The Dodd-Frank Wall Street Reform and Consumer Protection Act of 2010 (“Dodd-Frank”) extended Sarbanes-Oxley’s whistleblower protection provision beyond employees of publicly-traded companies to reach the employees of their privately-held subsidiaries as well. Reasoning that this extension was “a clarification of Congress’s intent with respect to the Sarbanes-Oxley whistleblower provision,” a federal court held that the extension applies retroactively to cover whistleblowers whose claims arise from events predating the Dodd-Frank amendments. Leshinsky v. Telvent GIT, S.A., No. 10-4511, (S.D.N.Y. July 9, 2012).
Although expanding employers’ exposure to retaliation claims at the margins, the practical impact of the Leshinsky decision will likely be minimal given the 180-day limitations period applicable to whistleblower claims under Sarbanes-Oxley. In other words, the decision should not revive claims by employees of privately-held subsidiaries who have not already filed and are therefore beyond the limitations period.
Plaintiff Claimed Retaliation for Objecting to Proposed Fraud in Obtaining a Government Contract
Phillip Leshinsky had been employed by two privately-held subsidiaries of the publicly-traded firm Telvent GIT, S.A. He was terminated in July 2008, and filed a claim under the whistleblower protection provisions of Sarbanes-Oxley Section 806, claiming that he had been fired in retaliation for having objected to a proposal to use fraudulent information in a bid to win a contract with the New York Metropolitan Transit Authority.
Defendants argued that because Leshinsky had been an employee of Telvent GIT’s privately-owned subsidiaries, rather than a direct employee of the publicly-traded parent, Section 806 did not apply. Plaintiff countered that Dodd-Frank’s 2010 amendments, expanding the scope of Section 806 to cover not only employees of publicly-traded companies but also the employees of their privately-held subsidiaries, applied retroactively to afford him protection.

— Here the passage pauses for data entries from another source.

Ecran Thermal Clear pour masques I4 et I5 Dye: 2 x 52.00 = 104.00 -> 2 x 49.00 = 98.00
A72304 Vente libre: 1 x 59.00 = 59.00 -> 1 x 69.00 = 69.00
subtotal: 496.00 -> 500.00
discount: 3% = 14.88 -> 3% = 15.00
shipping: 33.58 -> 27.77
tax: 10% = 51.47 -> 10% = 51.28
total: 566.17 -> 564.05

Court Agreed with ARB that Dodd-Frank’s Amendments to Sarbanes-Oxley Are Retroactive
District Judge J. Paul Oetken agreed with Plaintiff. Citing the Department of Labor, Administrative Review Board’s (“ARB”) decision in Johnson v. Siemens Bldg. Tech., Inc., ARB No. 08-032 (ARB March 31, 2011), Judge Oetken reasoned that Congress’s amendment to Section 806 was “a mere clarification of the previous statute, intended to make ‘what was intended all along ever more unmistakably clear.’” The court pointed to aspects of Dodd-Frank’s legislative history in support of its conclusion, including the Senate Report accompanying its enactment that referred to the amendment as a “clarification” of Section 806. The court also concluded that retroactive application was consistent with Congress’s evident intention, through Sarbanes-Oxley, “to provide protection for whistleblowers at all levels of a public company’s corporate structure, and not solely for those who were employed directly by the public entity itself.” In so concluding, Judge Oetken chose not to follow the contrary holding in Pezza v. Investors Capital Corp., 767 F.Supp. 2d 225 (D. Mass. 2011).
The Leshinsky decision may well result in a marginal increase in employers’ exposure to retaliation claims under Sarbanes-Oxley, but that increase is likely to prove minimal in practice. Even if other courts follow Judge Oetken’s lead and conclude that Dodd-Frank’s amendment to Section 806 applies retroactively, nonetheless an employee should be required to comply with Sarbanes-Oxley’s 180-day limitations period. Claims by employees of privately-held subsidiaries arising from events predating Dodd-Frank and that have not already been filed should be time-barred, and the decision in Leshinsky should not revive them.